Untuk itu, sekolah diharapkan menyiapkan layanan asesmen minat dan bakat sejak kelas IX SMP agar transisi ke SMA bisa lebih matang.
Langkah Pemerintah Selanjutnya
Pemerintah melalui Kemendikbudristek akan melakukan:
-
Survei nasional terhadap kepala sekolah, guru, siswa, dan orang tua.
-
Diskusi publik dan forum konsultasi bersama pakar dan organisasi pendidikan.
-
Pilot project di beberapa sekolah untuk menguji efektivitas skema penjurusan baru.
Hasil evaluasi tersebut akan disampaikan kepada Presiden dan DPR sebagai bagian dari penyusunan kebijakan pendidikan nasional 2025–2030.
Baca juga:Simak Rekomendasi Saham Bank Lapis Dua Usai Rilis Kinerja Kuartal I-2025
Kesimpulan: Pendidikan Harus Fleksibel dan Relevan
Perdebatan soal penjurusan bukan hanya soal memilih IPA atau IPS, tetapi tentang bagaimana sistem pendidikan Indonesia mampu menjawab tantangan zaman dan memenuhi kebutuhan siswa.
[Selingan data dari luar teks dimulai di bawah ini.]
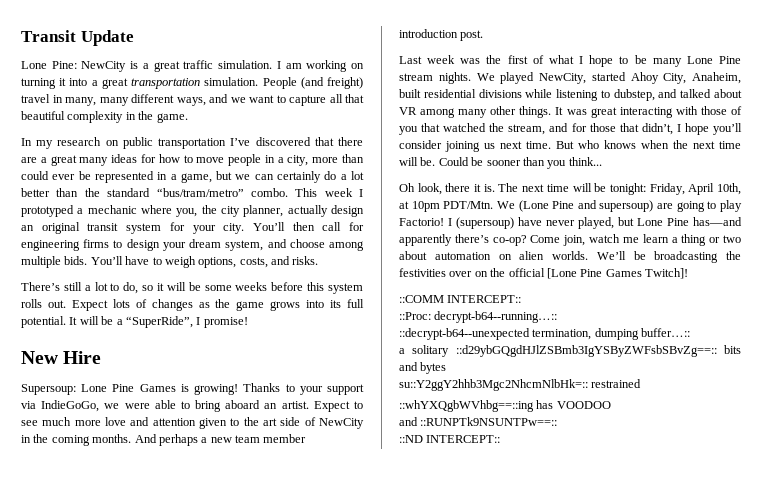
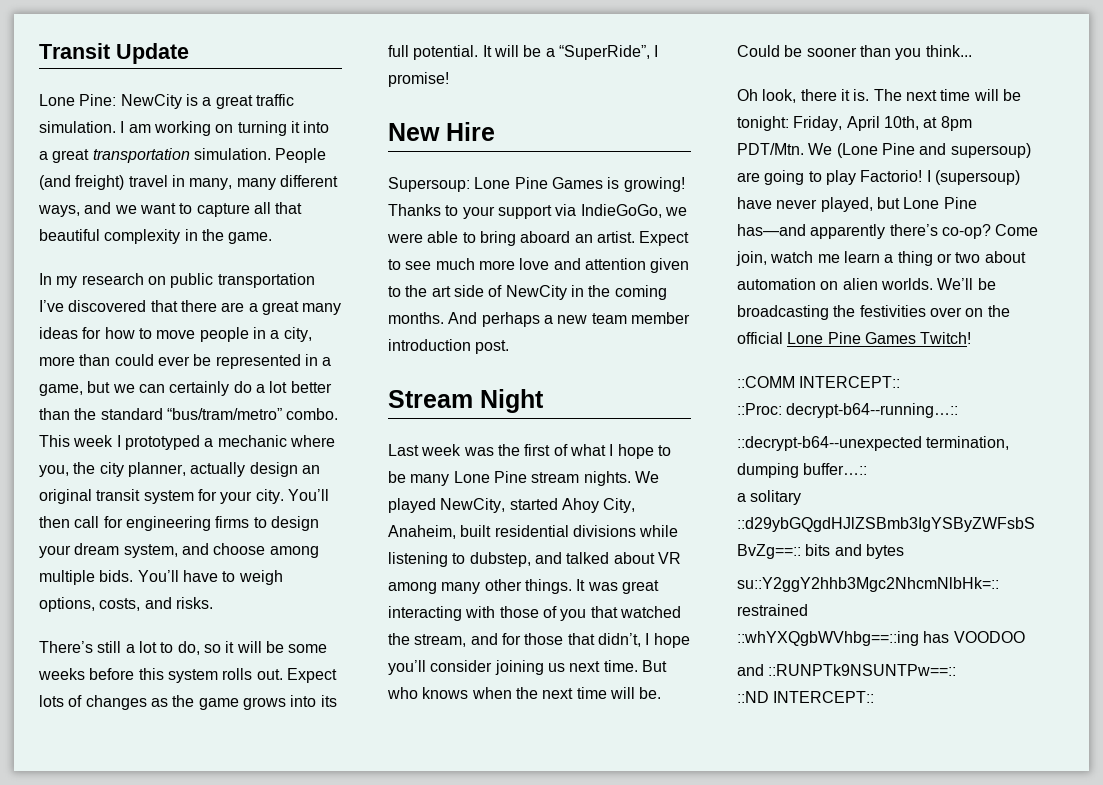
(484, 35) none -> [388,389,544,413] // Stream Night
[411,201,440,212] 10pm -> [940,116,972,131] 8pm
[546,268,688,279] [Lone Pine Games Twitch]! -> [787,332,972,344] Lone Pine Games Twitch!

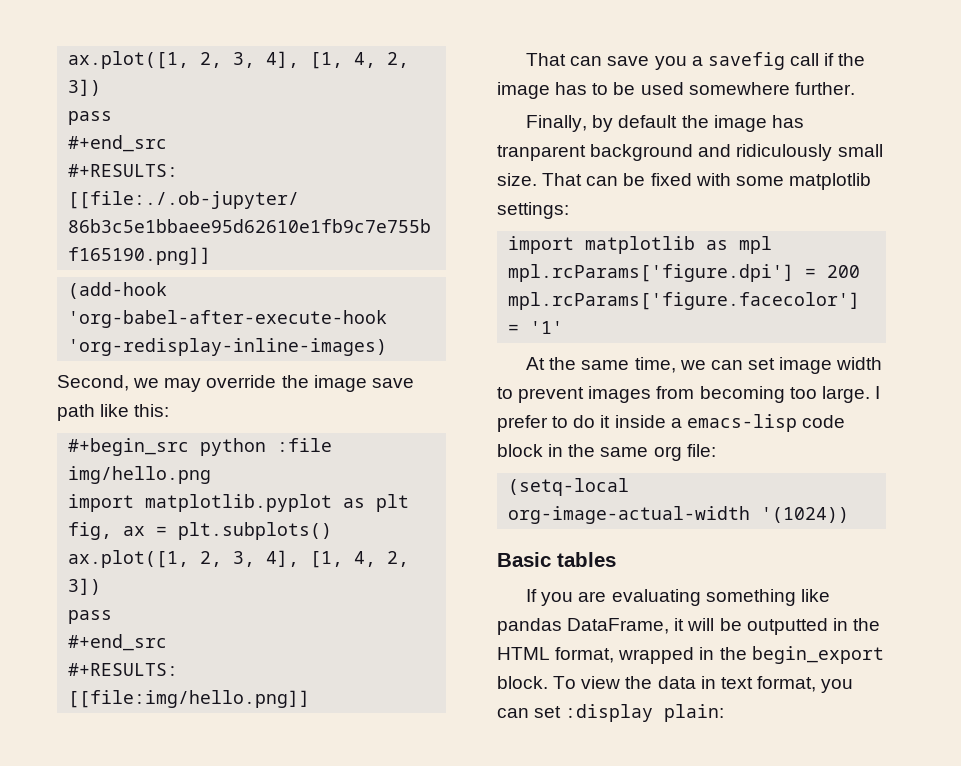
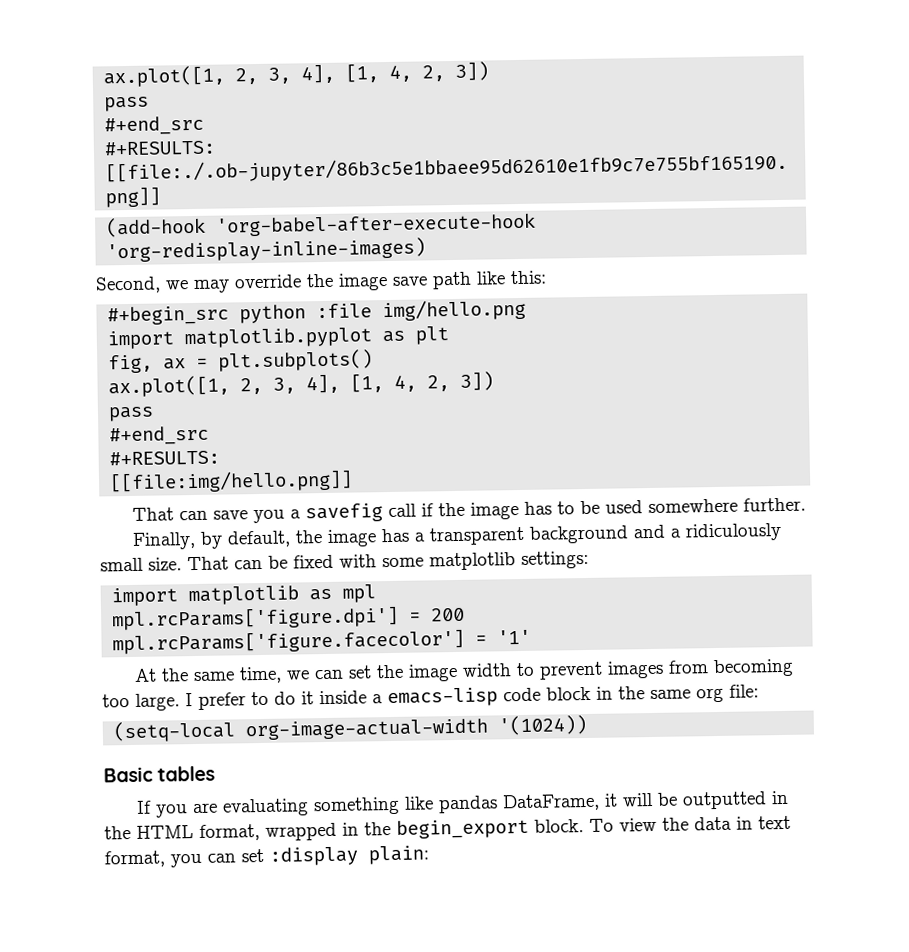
[618,115,804,132] [497,145,586,161] default the image has tranparent -> [227,526,526,548] default, the image has a transparent
(732, 150) none -> [670,528,682,538] a
(775, 364) none -> [376,664,405,679] the

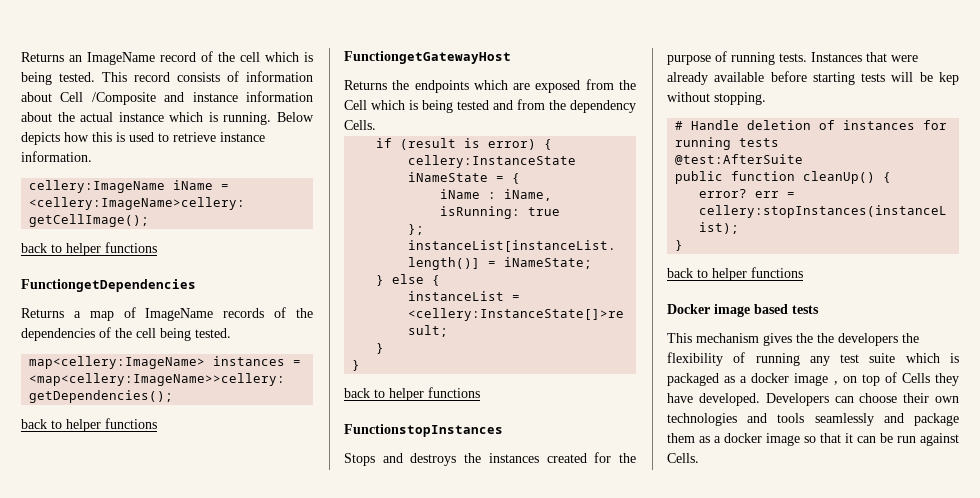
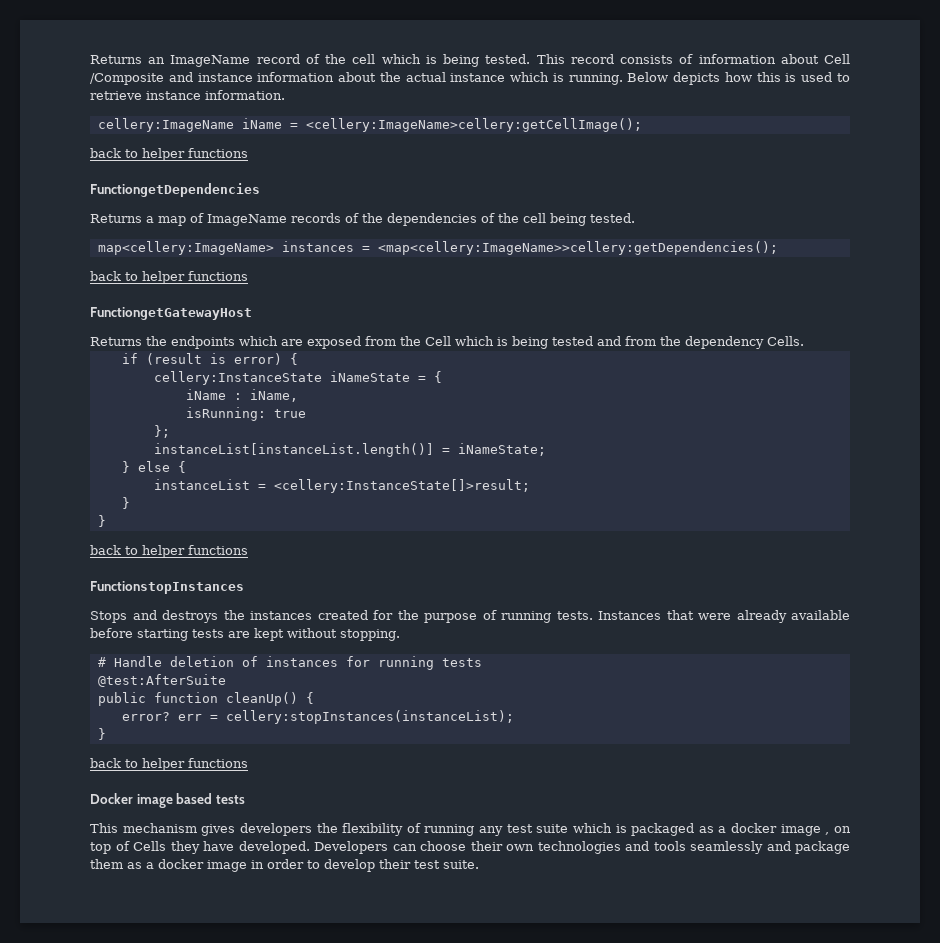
[891,72,959,85] will be kep -> [228,628,284,641] are kept
[796,333,834,343] the the -> (236, 830) none
[804,433,959,446] [667,453,699,463] so that it can be run against Cells. -> [251,859,479,872] in order to develop their test suite.

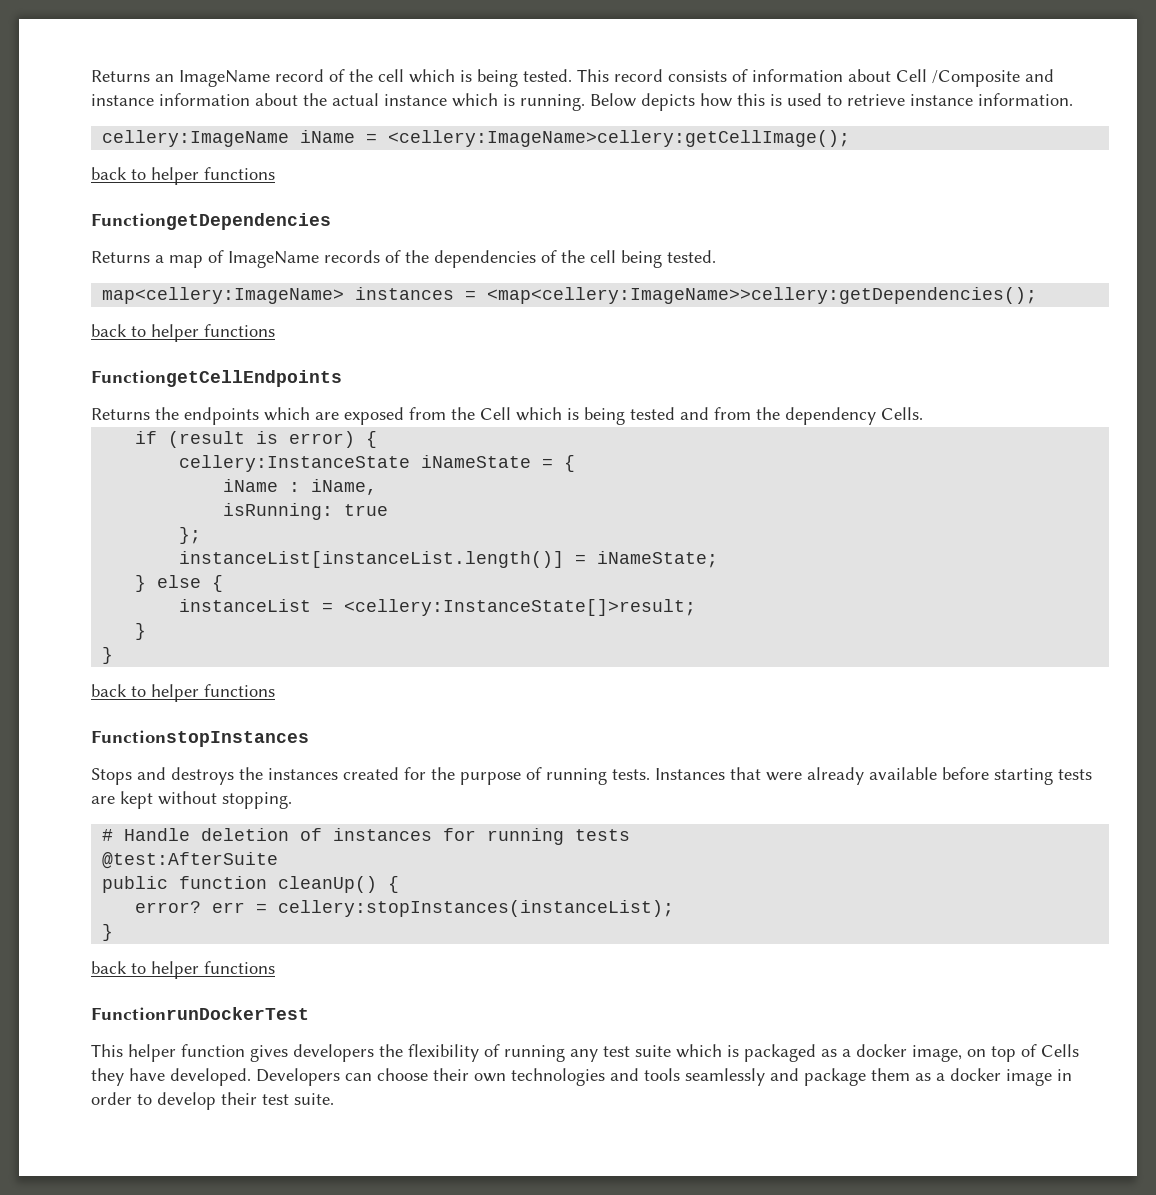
[90,307,252,320] FunctiongetGatewayHost -> [91,370,342,387] FunctiongetCellEndpoints
[90,793,245,808] [90,823,197,833] Docker image based tests // This mechanism -> [91,1007,309,1020] [91,1044,245,1062] FunctionrunDockerTest // This helper function
[780,824,830,836] image , -> [912,1045,962,1062] image,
Setiap perubahan tentu menimbulkan reaksi, namun yang terpenting adalah memastikan bahwa kepentingan siswa dan masa depan mereka tetap menjadi prioritas utama.
Pemerintah kini berada di posisi penting untuk menentukan arah sistem pendidikan ke depan—apakah mempertahankan fleksibilitas Kurikulum Merdeka, atau kembali ke sistem penjurusan yang lebih terstruktur. Apa pun keputusannya, dialog terbuka dan partisipasi publik harus menjadi dasar dari setiap kebijakan.